COVID-19 Wastewater Surveillance

Tracking the prevalence of COVID-19 among metro area residents

What you flush down the toilet has a lot to say about the SARS-CoV-2 virus that causes COVID-19.

People infected with the virus shed it in their feces, even if they don’t have symptoms. The virus can be detected in wastewater and serve as an early warning sign that COVID-19 is spreading within a community.

Wastewater surveillance is a tool in public health decision making and establishing mitigation strategies, especially given home testing that goes unreported. It also lays the groundwork for monitoring for other infectious diseases.

We partner with the University of Minnesota Genomics Center to extract and analyze viral genetic material, RNA, from wastewater flowing to the Metro Plant in Saint Paul.

By measuring the concentrations of the viral RNA in samples, they can assess the prevalence of the virus, the viral load, among the nearly two million people who live in the Metro Plant sewershed, the area of the region that the large treatment plant serves.

Wastewater sampling does not confirm individual cases or provide detailed information about how and where outbreaks occur. But it is an unbiased measure of disease prevalence in a sewershed.

This week's data

The most recent data update includes samples taken September 13 – 19, 2022. During this sampling period:

  • The total viral RNA load in wastewater entering the Metro Plant decreased by 29% last week compared to a week earlier.
  • BA.5 constituted 90% of the viral RNA entering the Metro Plant, BA.4 7%, and BA.2 1%.
  • We are intermittently seeing BA.2.75 at levels around 1% in Metro Plant influent.

Total viral load

This graph shows the amount of SARS-CoV-2 viral RNA entering the Metro Plant each day (light blue dots) and averaged over the preceding 7 days (thick blue line). The gray area shows the number of new daily COVID-19 cases in the Metro Plant's service area, by sample collection date averaged over the preceding 7 days. The most recent case data (darker gray) are incomplete and subject to change. COVID-19 case data are from the Minnesota Department of Health. Last wastewater sample date was September 19, 2022.

This graph is interactive: hover over points for more information, or click and drag to zoom in.

This graph shows the amount of SARS-CoV-2 viral RNA entering the Metro Plant separately for each variant. The viral load for each variant is estimated by multiplying the total viral load by the frequency of that variant. Because measured frequencies do not always add to 100%, the sum of all variant loads may be slightly greater or less than the total viral load. The loads of Omicron BA.4 and BA.5 are shown as the sum (BA.4+BA.5) before May 31, 2022, and separately afterwards. Last wastewater sample date was September 19, 2022.

This graph is interactive: hover over points for more information, or click and drag to zoom in.

Download data

This graph shows the percentage of SARS-CoV-2 viral RNA that can be attributed to each variant. Variants are tracked by sequencing marker gene mutations on the SARS-CoV-2 viral genome. Omicron BA.4 and BA.5 are shown as the sum (BA.4+BA.5) before May 31, 2022, and separately afterwards. Because each variant is measured separately, variant frequencies do not always sum to 100%. Last sample date was September 19, 2022.

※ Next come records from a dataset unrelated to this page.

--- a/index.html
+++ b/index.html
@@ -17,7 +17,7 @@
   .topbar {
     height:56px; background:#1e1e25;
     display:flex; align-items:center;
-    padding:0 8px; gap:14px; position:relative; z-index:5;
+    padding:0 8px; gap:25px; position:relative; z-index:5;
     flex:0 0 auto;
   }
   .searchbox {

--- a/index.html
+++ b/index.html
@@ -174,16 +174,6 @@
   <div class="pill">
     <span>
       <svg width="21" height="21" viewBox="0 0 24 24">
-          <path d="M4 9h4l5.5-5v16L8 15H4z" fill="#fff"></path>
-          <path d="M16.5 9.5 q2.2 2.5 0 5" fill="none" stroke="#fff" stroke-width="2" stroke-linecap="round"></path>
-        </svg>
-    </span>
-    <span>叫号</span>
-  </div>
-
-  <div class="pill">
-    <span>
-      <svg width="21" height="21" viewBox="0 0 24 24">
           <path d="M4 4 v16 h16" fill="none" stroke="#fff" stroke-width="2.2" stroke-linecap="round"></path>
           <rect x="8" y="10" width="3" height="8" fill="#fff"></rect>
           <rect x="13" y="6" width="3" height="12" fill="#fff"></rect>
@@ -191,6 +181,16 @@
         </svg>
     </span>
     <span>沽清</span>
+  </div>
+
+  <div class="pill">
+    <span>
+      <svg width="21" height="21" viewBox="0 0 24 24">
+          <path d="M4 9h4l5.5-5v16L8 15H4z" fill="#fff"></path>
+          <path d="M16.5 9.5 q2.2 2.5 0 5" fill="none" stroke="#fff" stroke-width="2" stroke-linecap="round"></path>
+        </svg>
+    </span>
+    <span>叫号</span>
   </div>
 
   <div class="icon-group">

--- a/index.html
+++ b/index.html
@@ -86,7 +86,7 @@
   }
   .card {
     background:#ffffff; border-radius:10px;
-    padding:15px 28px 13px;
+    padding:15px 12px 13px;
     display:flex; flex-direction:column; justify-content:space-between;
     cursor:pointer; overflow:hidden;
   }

This graph is interactive: hover over points for more information, or click and drag to zoom in.

Download data

Learn more

Wastewater surveillance addresses need for public health data

The Met Council samples wastewater flowing into four of the region’s nine treatment plants. The most prevalent data come from the Metro Plant, which treats the wastewater of 66 communities in five counties. Scientists there initially launched the initiative to be of assistance to the health department in the fight against COVID-19.

For more information on wastewater surveillance for SARS-CoV-2, visit the CDC website.

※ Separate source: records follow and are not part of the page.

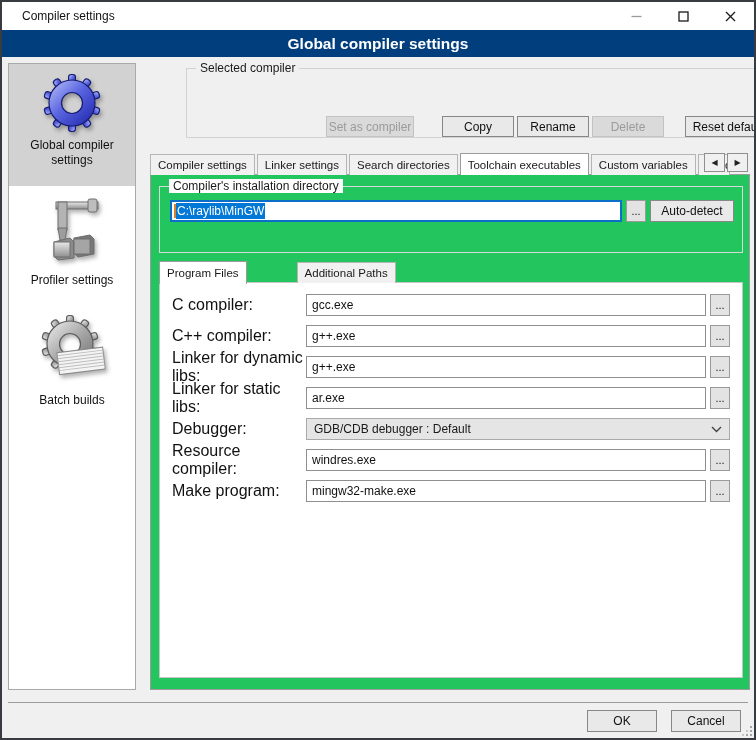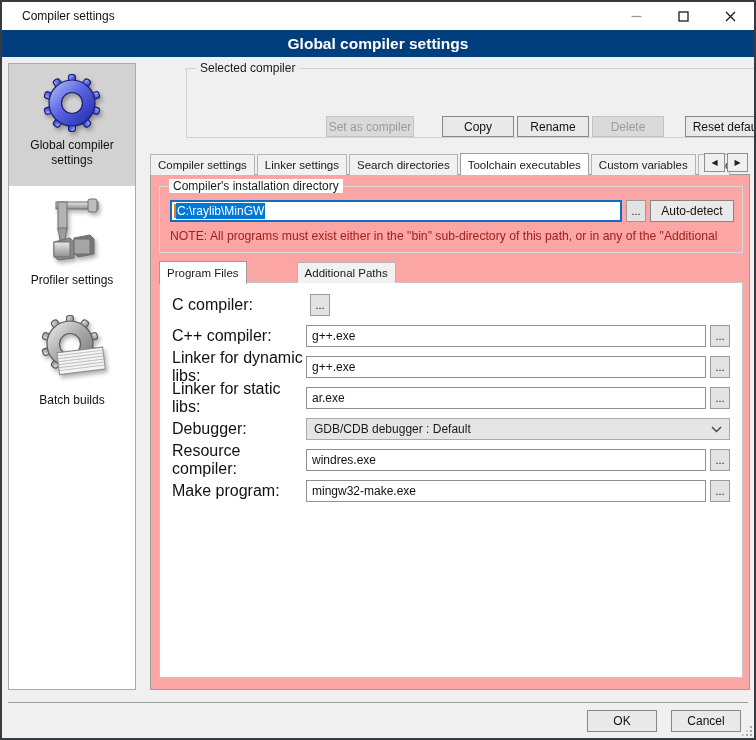--- a/index.html
+++ b/index.html
@@ -65,7 +65,7 @@
   .arrow-btn { width:21px; height:19px; background:#f0f0f0; border:1px solid #8f8f8f; margin-left:2px;
                display:flex; align-items:center; justify-content:center; font-size:8px; color:#222; }
 
-  .tabpanel { position:absolute; left:148px; top:172px; width:600px; height:516px; background:#fca5a5;
+  .tabpanel { position:absolute; left:148px; top:172px; width:600px; height:516px; background:#22c55e;
               border:1px solid #9c9c9c; z-index:2; }
 
   

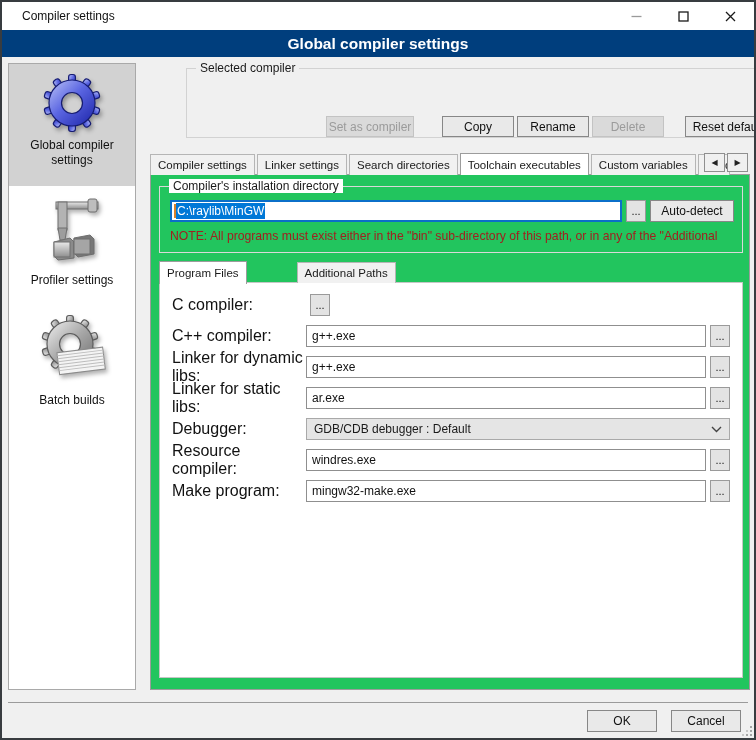--- a/index.html
+++ b/index.html
@@ -251,7 +251,6 @@
         <div class="btn mini-btn">...</div>
         <div class="btn autodetect">Auto-detect</div>
       </div>
-      <div class="note">NOTE: All programs must exist either in the "bin" sub-directory of this path, or in any of the "Additional</div>
     </div>
 
     <div class="subtabs-row">

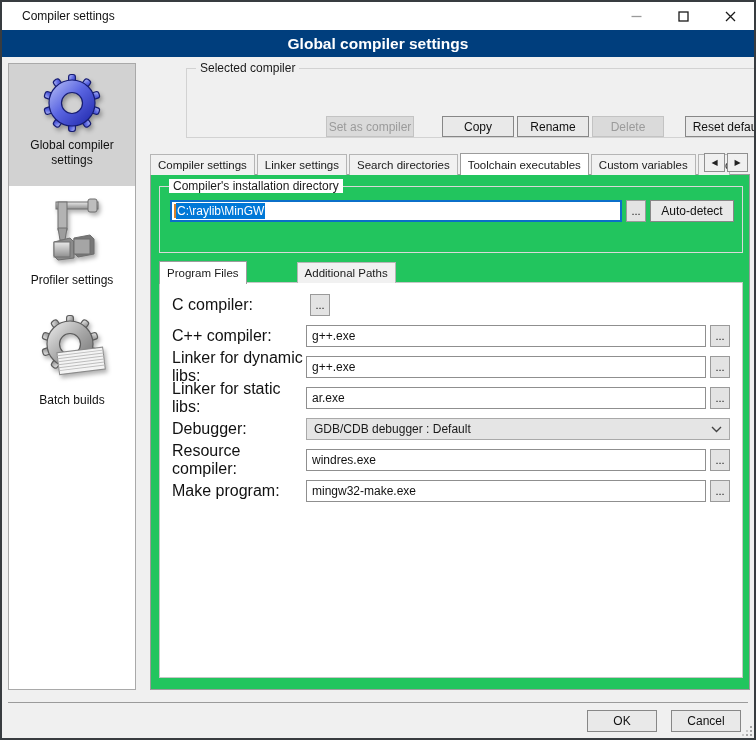--- a/index.html
+++ b/index.html
@@ -262,6 +262,7 @@
 
       <div class="frow">
         <span class="flabel">C compiler:</span>
+        <input class="ftext" value="gcc.exe" style="">
         <div class="btn mini-btn">...</div>
       </div>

We update the dashboard data every week on Friday mornings. The data provides information on the prevalence of the virus during the week that precedes the data release. In other words, if the data are released on the 20th of the month, the reported data are from the 10th through the 16th of the month.

Wastewater treatment is our primary business, but we are committed to helping to monitor the viral trends we’re experiencing. Wastewater surveillance has proven to be a valuable tool in the battle against COVID-19, and we are committed to continuing our efforts in this area.

Our observations are that, due to sometimes large variability in the day-to-day data, the weekly update gives a better picture of the developing trends than we would observe in a more frequent review of the data.

Viable (infectious) virus has not been detected in treated effluent from wastewater treatment plants. Modern wastewater treatment methods remove the virus before the treated water is discharged to receiving waters.

While SARS-CoV-2 can be shed in the feces of individuals with COVID-19 and discharged into wastewater collection systems, there is no evidence to date of COVID-19 infections arising from direct exposure to treated or untreated wastewater.

The Met Council does not provide guidance on health-related policy or procedures with respect to COVID-19. That information is conveyed by the Minnesota Department of Health and the national Centers for Disease Control and Prevention.